In India, the approximately 32 million diabetics in the year 2000 is predicted to jump to 69.9 million by 2025. In these circumstances, NAFLD will assume alarming proportions.[4] Metabolic syndrome has NAFLD as a component in addition to visceral obesity, hypertension, dysglycemia, and dyslipidemia.[5–7] Underlying insulin resistance (IR), oxidative stress, and proinflammatory cytokines are implicated as causes of both steatohepatosis and steatohepatitis.[5,9,10] It is now recognized that IR is present even in NAFLD patients with euglycemia who are of normal weight.

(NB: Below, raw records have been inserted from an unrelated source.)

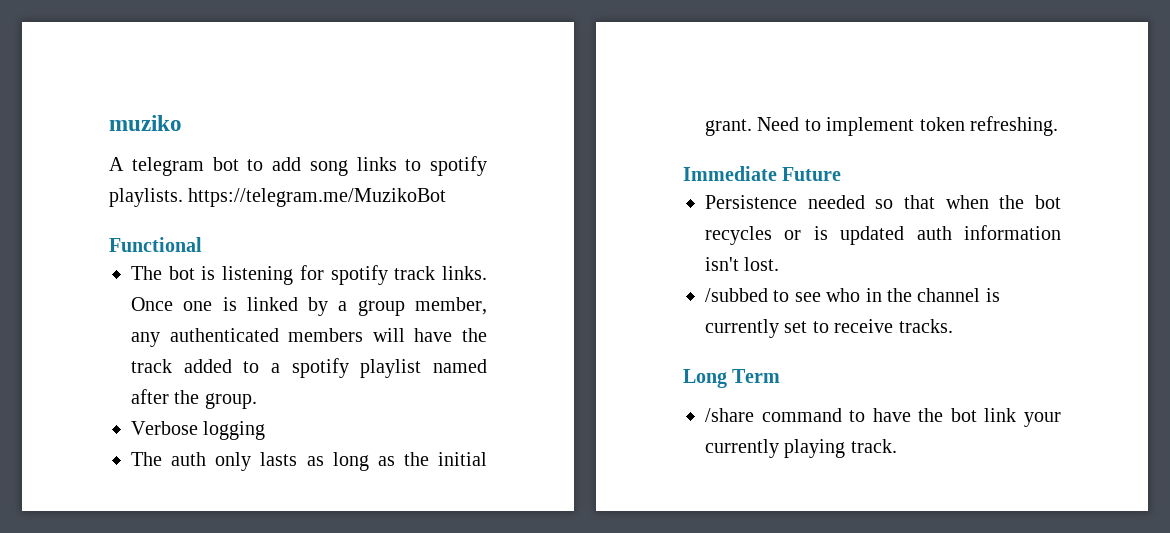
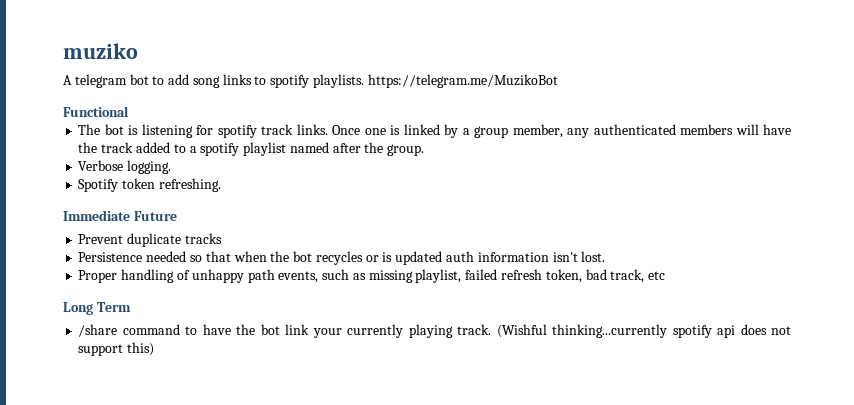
- Verbose logging
- The auth only lasts as long as the initial grant. Need to implement token refreshing.
+ Verbose logging.
+ Spotify token refreshing.
+ Prevent duplicate tracks
- /subbed to see who in the channel is currently set to receive tracks.
+ Proper handling of unhappy path events, such as missing playlist, failed refresh token, bad track, etc
+ (Wishful thinking...currently spotify api does not support this)

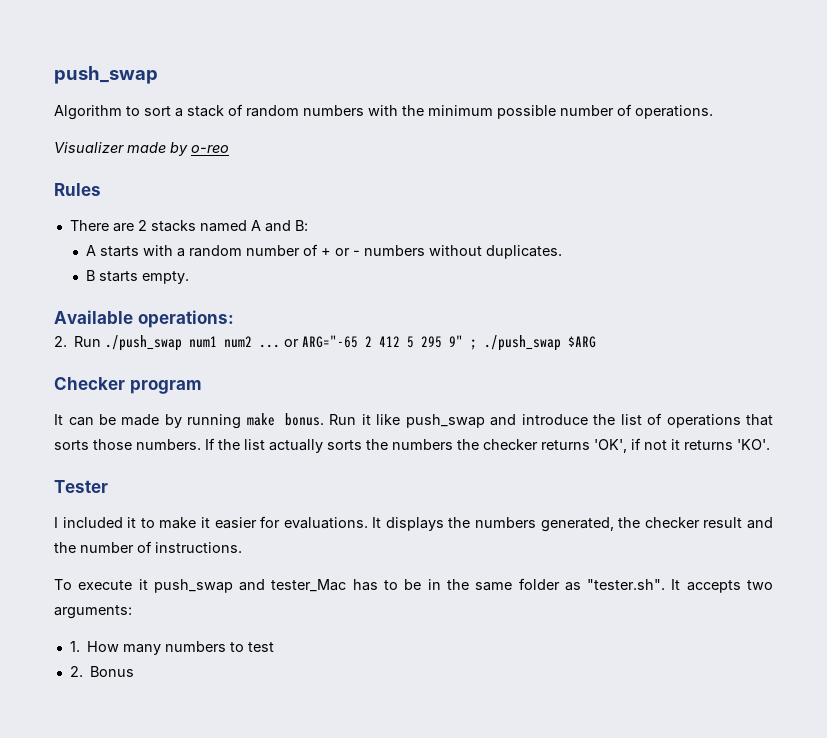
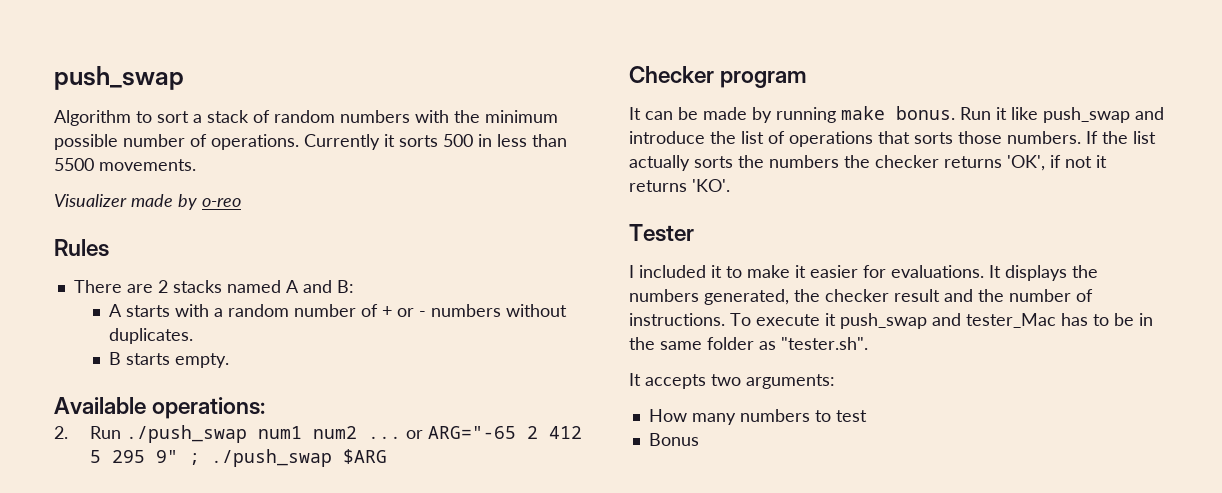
+ Currently it sorts 500 in less than 5500 movements.
- It displays the numbers generated, the checker result and the number of instructions.
- To execute it push_swap and tester_Mac has to be in the same folder as "tester.sh". It accepts two arguments:
+ It displays the numbers generated, the checker result and the number of instructions. To execute it push_swap and tester_Mac has to be in the same folder as "tester.sh".
+ It accepts two arguments:
- 1. How many numbers to test
+ How many numbers to test
- 2. Bonus
+ Bonus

The spectrum of NAFL and its complications being wide, management of the disease is challenging. Weight reduction, ursodeoxycholic acid, clofibrate, gemfibrozil, vitamin E, metformin, and betaine have been recommended. But none of these are conclusively effective, and well-controlled clinical trials are called for.[11] The effect on hepatic morphology of treatment of obesity with fasting, reducing diets, and small bowel bypass has been studied.[12]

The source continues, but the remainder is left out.